**Your instructions:** Reproduce the records exactly, beginning with their first line and ending with the line that contains "Anina Molina Crew", and output nothing more.

:::::

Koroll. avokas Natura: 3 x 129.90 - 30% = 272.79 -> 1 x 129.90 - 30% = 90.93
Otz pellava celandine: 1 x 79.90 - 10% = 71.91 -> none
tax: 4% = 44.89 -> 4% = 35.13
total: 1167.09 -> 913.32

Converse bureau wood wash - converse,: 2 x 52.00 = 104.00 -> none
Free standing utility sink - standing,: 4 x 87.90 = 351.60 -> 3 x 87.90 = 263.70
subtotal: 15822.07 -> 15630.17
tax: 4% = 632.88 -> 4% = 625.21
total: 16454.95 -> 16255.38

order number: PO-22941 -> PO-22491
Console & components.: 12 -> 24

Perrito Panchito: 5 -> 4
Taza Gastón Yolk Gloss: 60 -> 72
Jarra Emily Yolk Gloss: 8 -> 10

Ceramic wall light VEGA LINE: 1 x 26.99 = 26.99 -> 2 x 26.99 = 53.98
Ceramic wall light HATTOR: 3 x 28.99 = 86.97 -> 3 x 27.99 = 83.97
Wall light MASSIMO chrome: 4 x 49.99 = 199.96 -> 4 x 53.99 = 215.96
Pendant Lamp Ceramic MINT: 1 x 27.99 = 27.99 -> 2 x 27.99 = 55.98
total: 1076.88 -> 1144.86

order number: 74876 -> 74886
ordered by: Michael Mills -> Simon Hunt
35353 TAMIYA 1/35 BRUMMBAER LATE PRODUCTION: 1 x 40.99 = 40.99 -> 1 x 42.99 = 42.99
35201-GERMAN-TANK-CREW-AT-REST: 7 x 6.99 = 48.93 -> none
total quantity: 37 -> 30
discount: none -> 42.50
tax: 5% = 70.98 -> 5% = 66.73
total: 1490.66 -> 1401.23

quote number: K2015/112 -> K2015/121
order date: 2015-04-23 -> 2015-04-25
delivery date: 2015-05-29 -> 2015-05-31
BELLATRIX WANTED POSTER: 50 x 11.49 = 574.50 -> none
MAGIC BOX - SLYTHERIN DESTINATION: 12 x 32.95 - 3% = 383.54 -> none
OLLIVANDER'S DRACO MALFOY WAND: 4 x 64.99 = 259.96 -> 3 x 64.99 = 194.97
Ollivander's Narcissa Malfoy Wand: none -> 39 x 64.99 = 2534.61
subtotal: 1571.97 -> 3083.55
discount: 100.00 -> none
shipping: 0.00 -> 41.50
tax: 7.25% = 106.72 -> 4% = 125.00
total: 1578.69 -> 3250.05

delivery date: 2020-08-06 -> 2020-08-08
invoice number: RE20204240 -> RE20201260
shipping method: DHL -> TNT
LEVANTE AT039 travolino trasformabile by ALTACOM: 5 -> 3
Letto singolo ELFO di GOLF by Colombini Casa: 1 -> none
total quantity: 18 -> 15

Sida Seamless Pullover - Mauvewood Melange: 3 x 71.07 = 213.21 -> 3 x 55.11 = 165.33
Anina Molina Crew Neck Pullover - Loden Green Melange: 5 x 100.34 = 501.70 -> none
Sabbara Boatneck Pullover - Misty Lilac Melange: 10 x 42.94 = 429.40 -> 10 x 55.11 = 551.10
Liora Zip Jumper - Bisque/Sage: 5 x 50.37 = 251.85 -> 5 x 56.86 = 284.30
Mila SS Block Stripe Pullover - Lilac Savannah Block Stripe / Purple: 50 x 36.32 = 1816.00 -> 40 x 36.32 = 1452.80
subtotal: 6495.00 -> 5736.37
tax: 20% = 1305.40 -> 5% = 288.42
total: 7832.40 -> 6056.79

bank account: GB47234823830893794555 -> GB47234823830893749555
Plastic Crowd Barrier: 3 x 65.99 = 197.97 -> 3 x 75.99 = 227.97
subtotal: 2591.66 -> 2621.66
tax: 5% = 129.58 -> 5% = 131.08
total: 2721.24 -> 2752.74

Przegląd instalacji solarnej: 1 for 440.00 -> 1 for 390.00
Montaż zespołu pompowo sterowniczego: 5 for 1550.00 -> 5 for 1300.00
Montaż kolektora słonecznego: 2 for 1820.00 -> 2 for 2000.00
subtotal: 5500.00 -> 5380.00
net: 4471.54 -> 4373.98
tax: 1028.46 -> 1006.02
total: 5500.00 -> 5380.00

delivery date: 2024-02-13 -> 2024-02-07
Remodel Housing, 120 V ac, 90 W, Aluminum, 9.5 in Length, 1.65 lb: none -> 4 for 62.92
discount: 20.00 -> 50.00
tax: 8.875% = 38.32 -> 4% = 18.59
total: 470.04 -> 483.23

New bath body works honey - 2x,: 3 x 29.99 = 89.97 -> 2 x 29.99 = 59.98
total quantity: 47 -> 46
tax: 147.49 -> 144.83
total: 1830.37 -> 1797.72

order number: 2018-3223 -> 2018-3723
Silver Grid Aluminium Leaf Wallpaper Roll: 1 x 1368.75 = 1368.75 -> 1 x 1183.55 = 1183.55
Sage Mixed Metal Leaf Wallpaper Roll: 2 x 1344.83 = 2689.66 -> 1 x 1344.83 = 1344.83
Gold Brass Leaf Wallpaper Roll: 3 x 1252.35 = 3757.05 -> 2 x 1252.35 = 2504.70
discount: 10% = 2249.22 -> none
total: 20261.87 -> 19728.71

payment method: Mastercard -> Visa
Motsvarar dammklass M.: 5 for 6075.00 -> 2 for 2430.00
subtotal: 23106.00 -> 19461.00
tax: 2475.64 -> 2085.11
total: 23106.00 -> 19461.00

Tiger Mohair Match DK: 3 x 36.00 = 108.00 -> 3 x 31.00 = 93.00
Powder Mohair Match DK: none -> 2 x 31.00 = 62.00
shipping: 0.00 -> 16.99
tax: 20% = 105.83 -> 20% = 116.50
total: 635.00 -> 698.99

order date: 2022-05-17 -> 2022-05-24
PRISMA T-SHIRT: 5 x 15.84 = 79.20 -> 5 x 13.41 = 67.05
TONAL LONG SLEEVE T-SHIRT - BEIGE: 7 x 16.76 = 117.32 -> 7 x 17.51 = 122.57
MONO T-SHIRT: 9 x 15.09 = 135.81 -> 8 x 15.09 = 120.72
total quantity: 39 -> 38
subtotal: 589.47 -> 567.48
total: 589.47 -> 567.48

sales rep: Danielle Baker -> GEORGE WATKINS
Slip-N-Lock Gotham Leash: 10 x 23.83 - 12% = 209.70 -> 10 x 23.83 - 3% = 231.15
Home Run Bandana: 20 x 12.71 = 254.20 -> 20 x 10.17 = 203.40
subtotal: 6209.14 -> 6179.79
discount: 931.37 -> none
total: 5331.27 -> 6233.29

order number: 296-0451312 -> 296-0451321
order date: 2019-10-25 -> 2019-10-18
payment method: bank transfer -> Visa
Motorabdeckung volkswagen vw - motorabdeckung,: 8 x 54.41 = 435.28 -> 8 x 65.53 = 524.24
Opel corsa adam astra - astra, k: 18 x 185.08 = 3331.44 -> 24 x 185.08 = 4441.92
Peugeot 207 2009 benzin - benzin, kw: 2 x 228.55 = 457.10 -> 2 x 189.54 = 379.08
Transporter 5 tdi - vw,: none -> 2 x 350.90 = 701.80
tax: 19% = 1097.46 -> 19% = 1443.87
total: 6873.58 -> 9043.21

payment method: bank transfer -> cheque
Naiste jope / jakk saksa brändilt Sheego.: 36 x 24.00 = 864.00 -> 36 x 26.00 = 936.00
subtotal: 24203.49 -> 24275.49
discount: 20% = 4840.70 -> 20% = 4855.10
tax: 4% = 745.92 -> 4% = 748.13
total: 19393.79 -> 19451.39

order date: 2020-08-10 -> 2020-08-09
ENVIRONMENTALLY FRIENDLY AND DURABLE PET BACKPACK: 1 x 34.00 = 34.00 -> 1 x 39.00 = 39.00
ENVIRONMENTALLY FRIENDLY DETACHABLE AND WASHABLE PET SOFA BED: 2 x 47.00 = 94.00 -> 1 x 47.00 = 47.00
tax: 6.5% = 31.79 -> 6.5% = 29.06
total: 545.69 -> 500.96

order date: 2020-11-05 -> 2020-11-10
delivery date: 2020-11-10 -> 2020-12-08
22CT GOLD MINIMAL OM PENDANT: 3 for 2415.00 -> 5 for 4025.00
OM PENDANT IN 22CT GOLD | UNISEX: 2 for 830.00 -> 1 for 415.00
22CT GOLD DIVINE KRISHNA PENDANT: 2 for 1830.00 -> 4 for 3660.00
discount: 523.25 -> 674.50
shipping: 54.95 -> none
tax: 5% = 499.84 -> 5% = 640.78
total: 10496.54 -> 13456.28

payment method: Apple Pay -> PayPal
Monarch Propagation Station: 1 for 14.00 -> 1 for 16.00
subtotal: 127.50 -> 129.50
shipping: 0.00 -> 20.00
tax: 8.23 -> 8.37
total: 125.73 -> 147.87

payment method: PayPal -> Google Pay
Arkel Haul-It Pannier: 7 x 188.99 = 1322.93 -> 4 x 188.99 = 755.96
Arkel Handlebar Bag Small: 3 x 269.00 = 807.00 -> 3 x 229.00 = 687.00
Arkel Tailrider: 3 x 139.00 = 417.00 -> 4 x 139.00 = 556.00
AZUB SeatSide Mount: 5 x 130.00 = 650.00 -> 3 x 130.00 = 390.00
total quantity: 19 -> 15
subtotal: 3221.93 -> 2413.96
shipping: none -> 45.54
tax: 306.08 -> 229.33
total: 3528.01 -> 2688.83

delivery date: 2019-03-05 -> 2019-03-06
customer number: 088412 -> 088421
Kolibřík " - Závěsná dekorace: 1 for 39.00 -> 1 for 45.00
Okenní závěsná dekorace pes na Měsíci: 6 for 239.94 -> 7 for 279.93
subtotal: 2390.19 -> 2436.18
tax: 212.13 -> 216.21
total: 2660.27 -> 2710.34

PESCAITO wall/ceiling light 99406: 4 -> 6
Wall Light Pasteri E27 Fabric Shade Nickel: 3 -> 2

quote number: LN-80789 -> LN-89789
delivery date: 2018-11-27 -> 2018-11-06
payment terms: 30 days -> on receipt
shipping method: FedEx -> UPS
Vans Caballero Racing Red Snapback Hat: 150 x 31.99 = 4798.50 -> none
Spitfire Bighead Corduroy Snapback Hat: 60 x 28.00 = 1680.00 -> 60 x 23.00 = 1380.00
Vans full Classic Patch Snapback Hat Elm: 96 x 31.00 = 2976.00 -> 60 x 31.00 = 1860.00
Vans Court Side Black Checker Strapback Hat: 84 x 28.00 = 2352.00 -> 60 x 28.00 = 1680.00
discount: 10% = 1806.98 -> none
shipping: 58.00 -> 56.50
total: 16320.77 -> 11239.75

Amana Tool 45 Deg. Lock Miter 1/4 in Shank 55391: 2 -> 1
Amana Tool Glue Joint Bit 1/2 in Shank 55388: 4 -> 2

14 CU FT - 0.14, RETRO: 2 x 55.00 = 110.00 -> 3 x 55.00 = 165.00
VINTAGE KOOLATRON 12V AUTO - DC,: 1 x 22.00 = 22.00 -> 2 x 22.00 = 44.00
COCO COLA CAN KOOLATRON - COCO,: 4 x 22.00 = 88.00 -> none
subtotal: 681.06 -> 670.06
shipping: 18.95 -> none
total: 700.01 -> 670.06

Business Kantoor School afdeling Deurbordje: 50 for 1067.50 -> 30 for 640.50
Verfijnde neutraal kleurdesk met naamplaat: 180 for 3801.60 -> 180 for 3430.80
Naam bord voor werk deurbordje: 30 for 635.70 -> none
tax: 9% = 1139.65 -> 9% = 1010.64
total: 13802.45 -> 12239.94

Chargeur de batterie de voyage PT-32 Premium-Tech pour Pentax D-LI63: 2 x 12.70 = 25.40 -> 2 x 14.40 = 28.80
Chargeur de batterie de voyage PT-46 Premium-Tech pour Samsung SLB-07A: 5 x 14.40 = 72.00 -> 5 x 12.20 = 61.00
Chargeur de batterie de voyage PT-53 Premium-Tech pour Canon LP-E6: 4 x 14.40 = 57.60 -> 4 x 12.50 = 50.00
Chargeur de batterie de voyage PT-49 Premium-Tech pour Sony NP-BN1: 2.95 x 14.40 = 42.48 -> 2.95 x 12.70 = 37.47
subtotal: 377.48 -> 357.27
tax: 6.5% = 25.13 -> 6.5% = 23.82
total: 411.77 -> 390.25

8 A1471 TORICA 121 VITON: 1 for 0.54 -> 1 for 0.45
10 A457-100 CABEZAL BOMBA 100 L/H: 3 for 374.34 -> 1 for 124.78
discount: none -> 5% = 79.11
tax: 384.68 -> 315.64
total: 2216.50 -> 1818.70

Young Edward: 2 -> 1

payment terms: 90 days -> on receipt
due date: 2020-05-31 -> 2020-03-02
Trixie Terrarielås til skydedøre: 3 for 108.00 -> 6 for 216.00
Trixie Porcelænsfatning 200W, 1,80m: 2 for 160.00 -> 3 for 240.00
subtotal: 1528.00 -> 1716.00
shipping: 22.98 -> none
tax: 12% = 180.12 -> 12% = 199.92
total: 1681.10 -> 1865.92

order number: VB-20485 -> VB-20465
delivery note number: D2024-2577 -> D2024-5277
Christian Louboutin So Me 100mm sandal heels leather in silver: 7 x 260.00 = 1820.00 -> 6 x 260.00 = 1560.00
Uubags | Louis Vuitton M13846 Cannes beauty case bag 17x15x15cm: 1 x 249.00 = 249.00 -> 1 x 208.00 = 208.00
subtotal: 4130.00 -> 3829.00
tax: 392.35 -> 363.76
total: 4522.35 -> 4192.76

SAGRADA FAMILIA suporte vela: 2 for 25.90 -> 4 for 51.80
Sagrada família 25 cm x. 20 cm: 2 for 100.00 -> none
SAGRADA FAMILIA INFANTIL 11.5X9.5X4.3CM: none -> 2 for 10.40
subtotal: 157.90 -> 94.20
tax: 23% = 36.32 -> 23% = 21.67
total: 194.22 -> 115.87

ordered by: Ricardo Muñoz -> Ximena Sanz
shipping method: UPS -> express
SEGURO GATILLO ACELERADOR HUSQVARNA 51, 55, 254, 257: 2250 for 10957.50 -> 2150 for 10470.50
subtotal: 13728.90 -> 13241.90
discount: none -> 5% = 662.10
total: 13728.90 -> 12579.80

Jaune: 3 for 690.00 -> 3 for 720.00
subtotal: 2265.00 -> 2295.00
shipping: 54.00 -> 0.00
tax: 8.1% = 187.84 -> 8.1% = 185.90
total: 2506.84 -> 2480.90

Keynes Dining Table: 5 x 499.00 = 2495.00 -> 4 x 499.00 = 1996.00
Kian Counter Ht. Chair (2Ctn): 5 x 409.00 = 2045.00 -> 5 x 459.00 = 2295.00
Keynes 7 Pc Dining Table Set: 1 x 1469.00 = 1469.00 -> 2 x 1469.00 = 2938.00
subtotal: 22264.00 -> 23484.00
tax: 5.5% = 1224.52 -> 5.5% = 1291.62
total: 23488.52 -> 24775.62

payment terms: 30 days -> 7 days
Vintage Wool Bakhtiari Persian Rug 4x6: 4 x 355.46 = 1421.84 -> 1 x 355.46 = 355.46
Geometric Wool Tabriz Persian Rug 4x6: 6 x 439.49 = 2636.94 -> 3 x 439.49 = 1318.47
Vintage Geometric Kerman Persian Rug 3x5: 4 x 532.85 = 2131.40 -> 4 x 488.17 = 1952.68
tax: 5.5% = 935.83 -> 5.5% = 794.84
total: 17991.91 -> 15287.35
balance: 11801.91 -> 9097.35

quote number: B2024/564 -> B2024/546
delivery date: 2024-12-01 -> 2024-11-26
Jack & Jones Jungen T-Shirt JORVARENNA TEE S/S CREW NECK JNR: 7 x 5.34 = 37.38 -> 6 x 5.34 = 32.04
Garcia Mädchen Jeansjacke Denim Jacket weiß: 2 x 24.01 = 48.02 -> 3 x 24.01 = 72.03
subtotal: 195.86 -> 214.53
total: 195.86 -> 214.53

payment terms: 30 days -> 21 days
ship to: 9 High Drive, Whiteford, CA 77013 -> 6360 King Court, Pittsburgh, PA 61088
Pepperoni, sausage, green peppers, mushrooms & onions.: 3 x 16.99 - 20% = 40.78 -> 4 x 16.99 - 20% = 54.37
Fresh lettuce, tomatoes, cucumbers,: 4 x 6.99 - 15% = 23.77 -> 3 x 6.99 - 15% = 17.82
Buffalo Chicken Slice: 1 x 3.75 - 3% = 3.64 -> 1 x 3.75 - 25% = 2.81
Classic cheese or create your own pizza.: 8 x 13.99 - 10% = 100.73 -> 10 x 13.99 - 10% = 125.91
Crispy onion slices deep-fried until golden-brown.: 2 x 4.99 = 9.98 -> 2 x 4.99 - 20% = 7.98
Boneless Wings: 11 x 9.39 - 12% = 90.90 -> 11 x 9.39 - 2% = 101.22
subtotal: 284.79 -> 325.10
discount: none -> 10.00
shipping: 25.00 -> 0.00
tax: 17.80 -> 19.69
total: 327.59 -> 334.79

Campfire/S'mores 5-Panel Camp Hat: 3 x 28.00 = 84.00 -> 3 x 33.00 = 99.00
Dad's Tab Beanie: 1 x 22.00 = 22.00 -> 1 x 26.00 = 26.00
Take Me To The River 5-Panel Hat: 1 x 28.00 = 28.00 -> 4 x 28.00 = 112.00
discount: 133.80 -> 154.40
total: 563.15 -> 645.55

:::::

**Written solution:**
Koroll. avokas Natura: 3 x 129.90 - 30% = 272.79 -> 1 x 129.90 - 30% = 90.93
Otz pellava celandine: 1 x 79.90 - 10% = 71.91 -> none
tax: 4% = 44.89 -> 4% = 35.13
total: 1167.09 -> 913.32

Converse bureau wood wash - converse,: 2 x 52.00 = 104.00 -> none
Free standing utility sink - standing,: 4 x 87.90 = 351.60 -> 3 x 87.90 = 263.70
subtotal: 15822.07 -> 15630.17
tax: 4% = 632.88 -> 4% = 625.21
total: 16454.95 -> 16255.38

order number: PO-22941 -> PO-22491
Console & components.: 12 -> 24

Perrito Panchito: 5 -> 4
Taza Gastón Yolk Gloss: 60 -> 72
Jarra Emily Yolk Gloss: 8 -> 10

Ceramic wall light VEGA LINE: 1 x 26.99 = 26.99 -> 2 x 26.99 = 53.98
Ceramic wall light HATTOR: 3 x 28.99 = 86.97 -> 3 x 27.99 = 83.97
Wall light MASSIMO chrome: 4 x 49.99 = 199.96 -> 4 x 53.99 = 215.96
Pendant Lamp Ceramic MINT: 1 x 27.99 = 27.99 -> 2 x 27.99 = 55.98
total: 1076.88 -> 1144.86

order number: 74876 -> 74886
ordered by: Michael Mills -> Simon Hunt
35353 TAMIYA 1/35 BRUMMBAER LATE PRODUCTION: 1 x 40.99 = 40.99 -> 1 x 42.99 = 42.99
35201-GERMAN-TANK-CREW-AT-REST: 7 x 6.99 = 48.93 -> none
total quantity: 37 -> 30
discount: none -> 42.50
tax: 5% = 70.98 -> 5% = 66.73
total: 1490.66 -> 1401.23

quote number: K2015/112 -> K2015/121
order date: 2015-04-23 -> 2015-04-25
delivery date: 2015-05-29 -> 2015-05-31
BELLATRIX WANTED POSTER: 50 x 11.49 = 574.50 -> none
MAGIC BOX - SLYTHERIN DESTINATION: 12 x 32.95 - 3% = 383.54 -> none
OLLIVANDER'S DRACO MALFOY WAND: 4 x 64.99 = 259.96 -> 3 x 64.99 = 194.97
Ollivander's Narcissa Malfoy Wand: none -> 39 x 64.99 = 2534.61
subtotal: 1571.97 -> 3083.55
discount: 100.00 -> none
shipping: 0.00 -> 41.50
tax: 7.25% = 106.72 -> 4% = 125.00
total: 1578.69 -> 3250.05

delivery date: 2020-08-06 -> 2020-08-08
invoice number: RE20204240 -> RE20201260
shipping method: DHL -> TNT
LEVANTE AT039 travolino trasformabile by ALTACOM: 5 -> 3
Letto singolo ELFO di GOLF by Colombini Casa: 1 -> none
total quantity: 18 -> 15

Sida Seamless Pullover - Mauvewood Melange: 3 x 71.07 = 213.21 -> 3 x 55.11 = 165.33
Anina Molina Crew Neck Pullover - Loden Green Melange: 5 x 100.34 = 501.70 -> none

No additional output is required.